▸ **REQUIREMENT**
Some lines below may hold the string "font". Count them and give only the total.

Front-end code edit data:
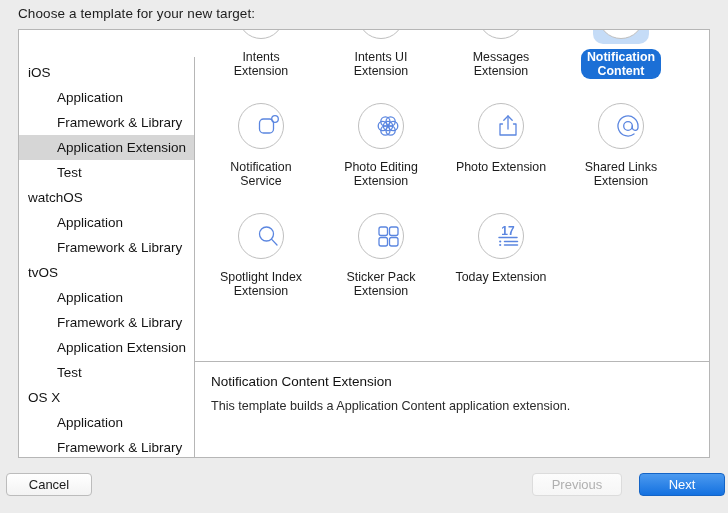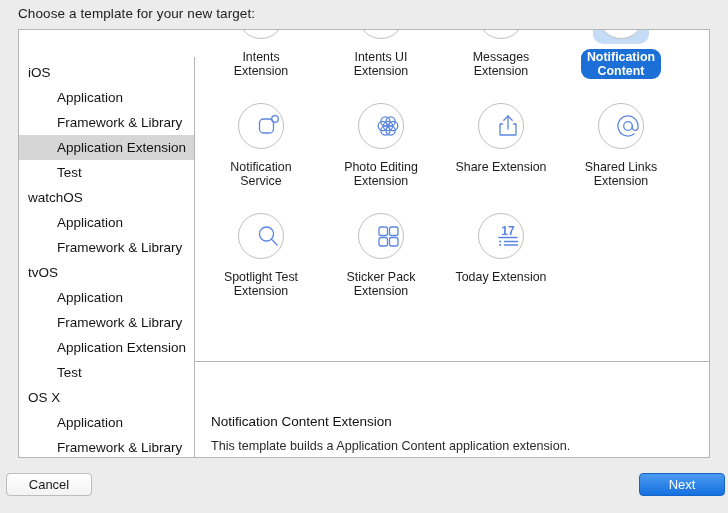--- a/index.html
+++ b/index.html
@@ -252,7 +252,7 @@
                   </svg>
                 </div>
               </div>
-              <div class="label">Share Extension</div>
+              <div class="label">Photo Extension</div>
             </div>
             <div class="tile">
               <div class="iconwrap">

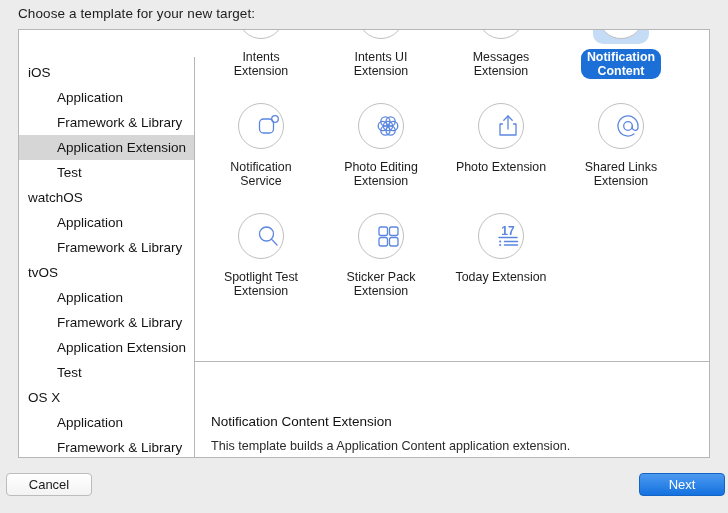--- a/index.html
+++ b/index.html
@@ -275,7 +275,7 @@
                   </svg>
                 </div>
               </div>
-              <div class="label">Spotlight Test
+              <div class="label">Spotlight Index
 Extension</div>
             </div>
             <div class="tile">

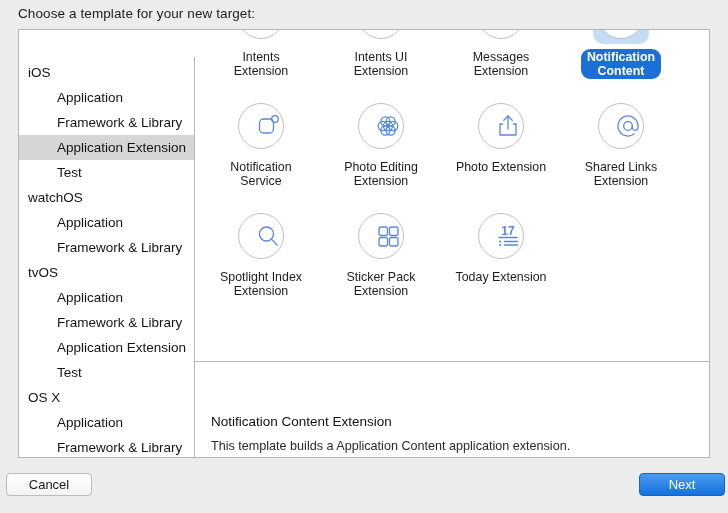--- a/index.html
+++ b/index.html
@@ -103,7 +103,7 @@
     padding: 12px 16px 0 16px;
     background: #fff;
   }
-  .desc-title { font-size: 13.5px; color: #111; margin-bottom: 10px; margin-top: 40px; }
+  .desc-title { font-size: 13.5px; color: #111; margin-bottom: 10px; }
   .desc-body  { font-size: 12.6px; color: #2a2a2a; }
 
   

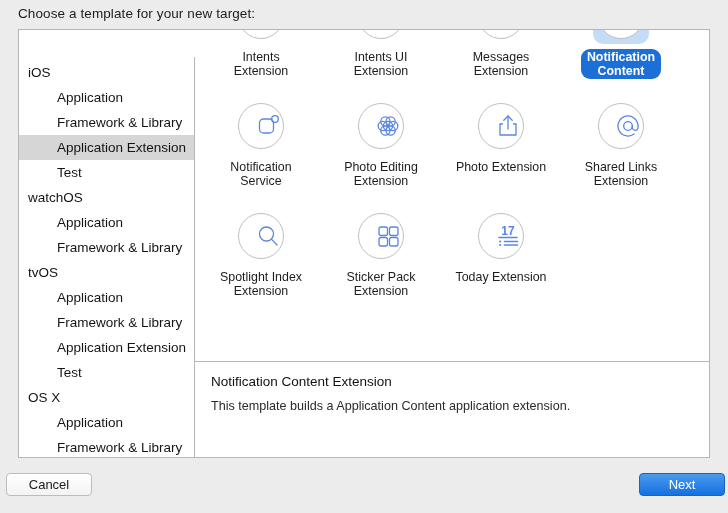--- a/index.html
+++ b/index.html
@@ -319,6 +319,7 @@
 
   <div class="footer">
     <div class="btn btn-cancel">Cancel</div>
+    <div class="btn btn-prev">Previous</div>
     <div class="btn btn-next">Next</div>
   </div>
 </div>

▸ **YOUR RESPONSE**
3